Entries taken from a collection:
——
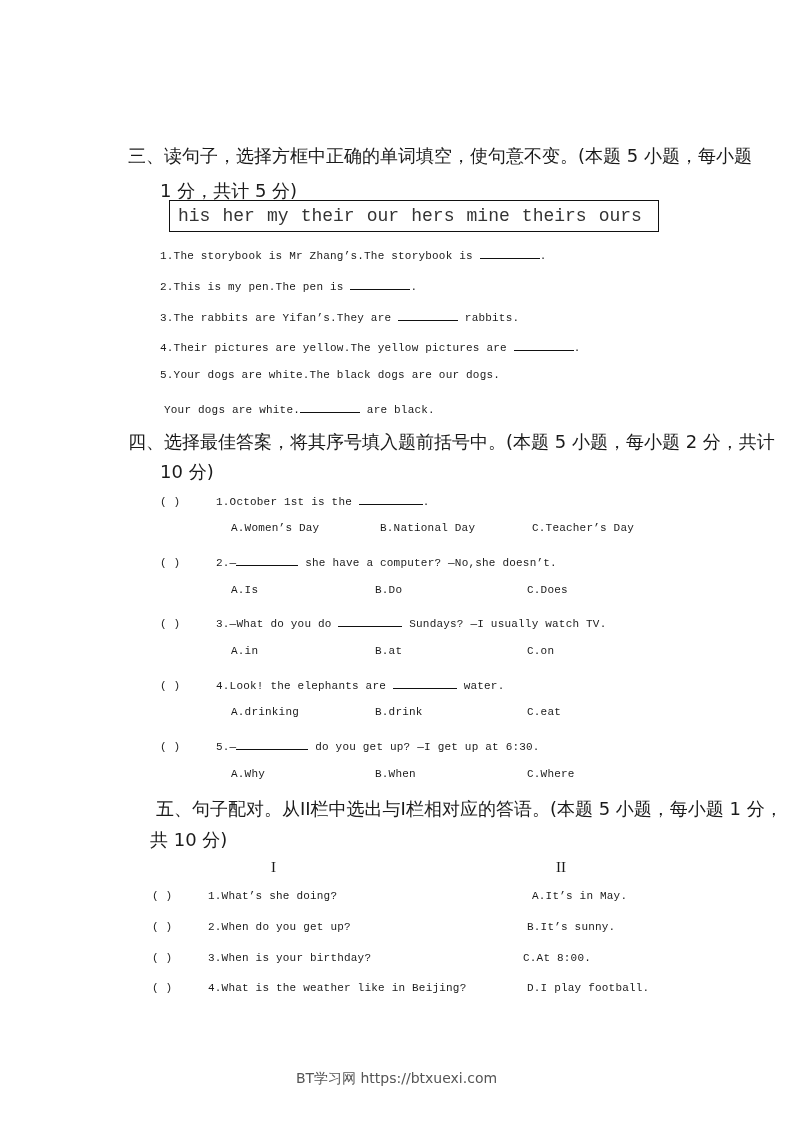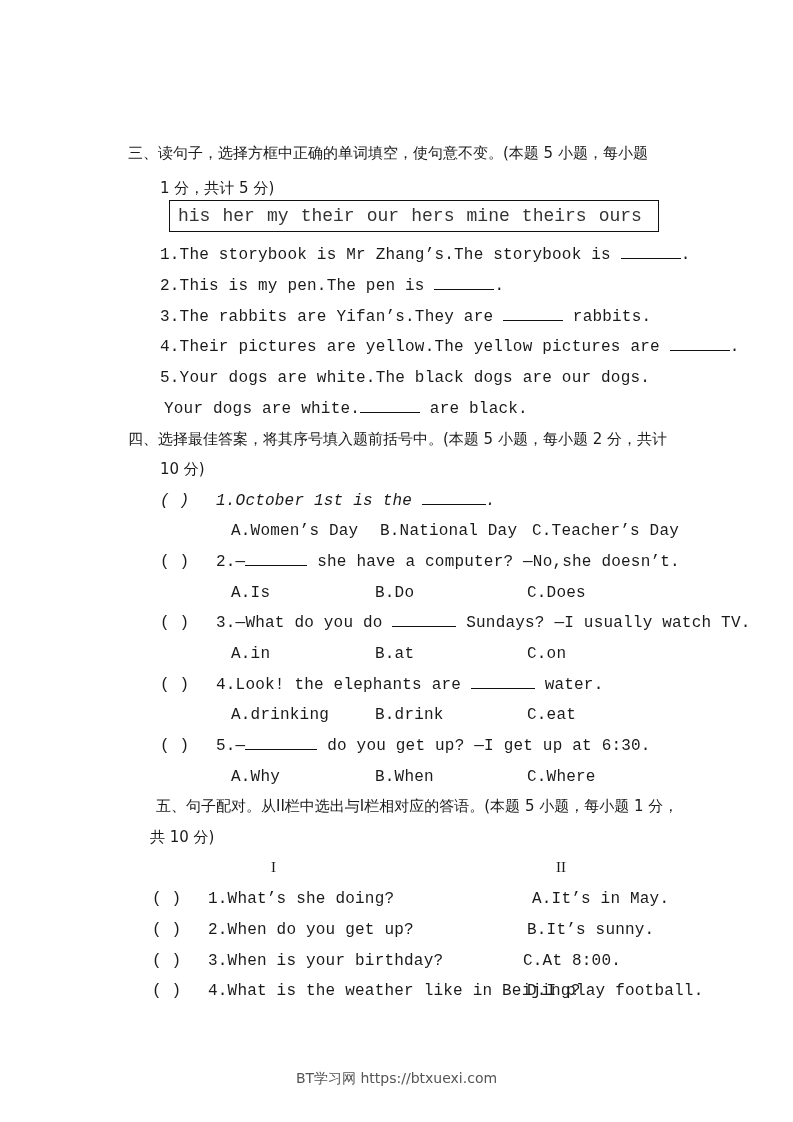--- a/index.html
+++ b/index.html
@@ -1,18 +1,18 @@
 <!DOCTYPE html>
 <html><head>
 <meta charset="utf-8">
 <style>
   html, body { margin: 0; padding: 0; background: #ffffff; }
   body { width: 793px; height: 1122px; position: relative; overflow: hidden; color: #1a1a1a; }
-  .cn { font-family: "DejaVu Sans", "Liberation Sans", sans-serif; font-size: 15px; }
-  .en { font-family: "Liberation Mono", "DejaVu Sans Mono", monospace; font-size: 16px; letter-spacing: 0.2px; }
+  .cn { font-family: "DejaVu Sans", "Liberation Sans", sans-serif; font-size: 18px; }
+  .en { font-family: "Liberation Mono", "DejaVu Sans Mono", monospace; font-size: 11px; letter-spacing: 0.2px; }
   .abs { position: absolute; white-space: nowrap; }
   .blank { display: inline-block; border-bottom: 1px solid #111; height: 12px; vertical-align: baseline; }
   .wordbox { position: absolute; left: 169px; top: 200px; width: 490px; height: 32px; border: 1px solid #111; box-sizing: border-box; display: flex; align-items: center; justify-content: space-between; padding: 0 16px 0 8px; }
   .wordbox span { font-family: "Liberation Mono", "DejaVu Sans Mono", monospace; font-size: 18px; color: #333; }
   .paren { display: inline-block; width: 56px; }
   .opt { position: absolute; }
   .footer { position: absolute; left: 0; width: 793px; top: 1070px; text-align: center; font-family: "DejaVu Sans", sans-serif; font-size: 14px; color: #555; }
 </style>
 </head>
 <body>
@@ -47,21 +47,21 @@
 <div class="abs en" style="left:160px; top:369px;">
   <span>5.Your dogs are white.The black dogs are our dogs.</span>
 </div>
 <div class="abs en" style="left:164px; top:400px;">
   <span> Your dogs are white.</span><span class="blank" style="width:60px;"></span><span> are black.</span>
 </div>
 
 <div class="abs cn" style="left:128px; top:430px;">四、选择最佳答案，将其序号填入题前括号中。(本题 5 小题，每小题 2 分，共计</div>
 <div class="abs cn" style="left:160px; top:460px;">10 分)</div>
 
-<div class="abs en" style="left:160px; top:492px;font-style:italic;">
+<div class="abs en" style="left:160px; top:492px;">
   <span class="paren">(      )</span><span>1.October 1st is the </span><span class="blank" style="width:64px;"></span><span>.</span>
 </div>
 <div class="abs en opt" style="left:231px; top:522px;">A.Women’s Day</div>
 <div class="abs en opt" style="left:380px; top:522px;">B.National Day</div>
 <div class="abs en opt" style="left:532px; top:522px;">C.Teacher’s Day</div>
 
 <div class="abs en" style="left:160px; top:553px;">
   <span class="paren">(      )</span><span>2.—</span><span class="blank" style="width:62px;"></span><span> she have a computer?   —No,she doesn’t.</span>
 </div>
 <div class="abs en opt" style="left:231px; top:584px;">A.Is</div>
——
*Directions for this task*. Set down the entries again without change. Leave the pictures out.

*Answer for this exercise*.
--- a/index.html
+++ b/index.html
@@ -1,18 +1,18 @@
 <!DOCTYPE html>
 <html><head>
 <meta charset="utf-8">
 <style>
   html, body { margin: 0; padding: 0; background: #ffffff; }
   body { width: 793px; height: 1122px; position: relative; overflow: hidden; color: #1a1a1a; }
-  .cn { font-family: "DejaVu Sans", "Liberation Sans", sans-serif; font-size: 15px; }
-  .en { font-family: "Liberation Mono", "DejaVu Sans Mono", monospace; font-size: 16px; letter-spacing: 0.2px; }
+  .cn { font-family: "DejaVu Sans", "Liberation Sans", sans-serif; font-size: 18px; }
+  .en { font-family: "Liberation Mono", "DejaVu Sans Mono", monospace; font-size: 11px; letter-spacing: 0.2px; }
   .abs { position: absolute; white-space: nowrap; }
   .blank { display: inline-block; border-bottom: 1px solid #111; height: 12px; vertical-align: baseline; }
   .wordbox { position: absolute; left: 169px; top: 200px; width: 490px; height: 32px; border: 1px solid #111; box-sizing: border-box; display: flex; align-items: center; justify-content: space-between; padding: 0 16px 0 8px; }
   .wordbox span { font-family: "Liberation Mono", "DejaVu Sans Mono", monospace; font-size: 18px; color: #333; }
   .paren { display: inline-block; width: 56px; }
   .opt { position: absolute; }
   .footer { position: absolute; left: 0; width: 793px; top: 1070px; text-align: center; font-family: "DejaVu Sans", sans-serif; font-size: 14px; color: #555; }
 </style>
 </head>
 <body>
@@ -47,21 +47,21 @@
 <div class="abs en" style="left:160px; top:369px;">
   <span>5.Your dogs are white.The black dogs are our dogs.</span>
 </div>
 <div class="abs en" style="left:164px; top:400px;">
   <span> Your dogs are white.</span><span class="blank" style="width:60px;"></span><span> are black.</span>
 </div>
 
 <div class="abs cn" style="left:128px; top:430px;">四、选择最佳答案，将其序号填入题前括号中。(本题 5 小题，每小题 2 分，共计</div>
 <div class="abs cn" style="left:160px; top:460px;">10 分)</div>
 
-<div class="abs en" style="left:160px; top:492px;font-style:italic;">
+<div class="abs en" style="left:160px; top:492px;">
   <span class="paren">(      )</span><span>1.October 1st is the </span><span class="blank" style="width:64px;"></span><span>.</span>
 </div>
 <div class="abs en opt" style="left:231px; top:522px;">A.Women’s Day</div>
 <div class="abs en opt" style="left:380px; top:522px;">B.National Day</div>
 <div class="abs en opt" style="left:532px; top:522px;">C.Teacher’s Day</div>
 
 <div class="abs en" style="left:160px; top:553px;">
   <span class="paren">(      )</span><span>2.—</span><span class="blank" style="width:62px;"></span><span> she have a computer?   —No,she doesn’t.</span>
 </div>
 <div class="abs en opt" style="left:231px; top:584px;">A.Is</div>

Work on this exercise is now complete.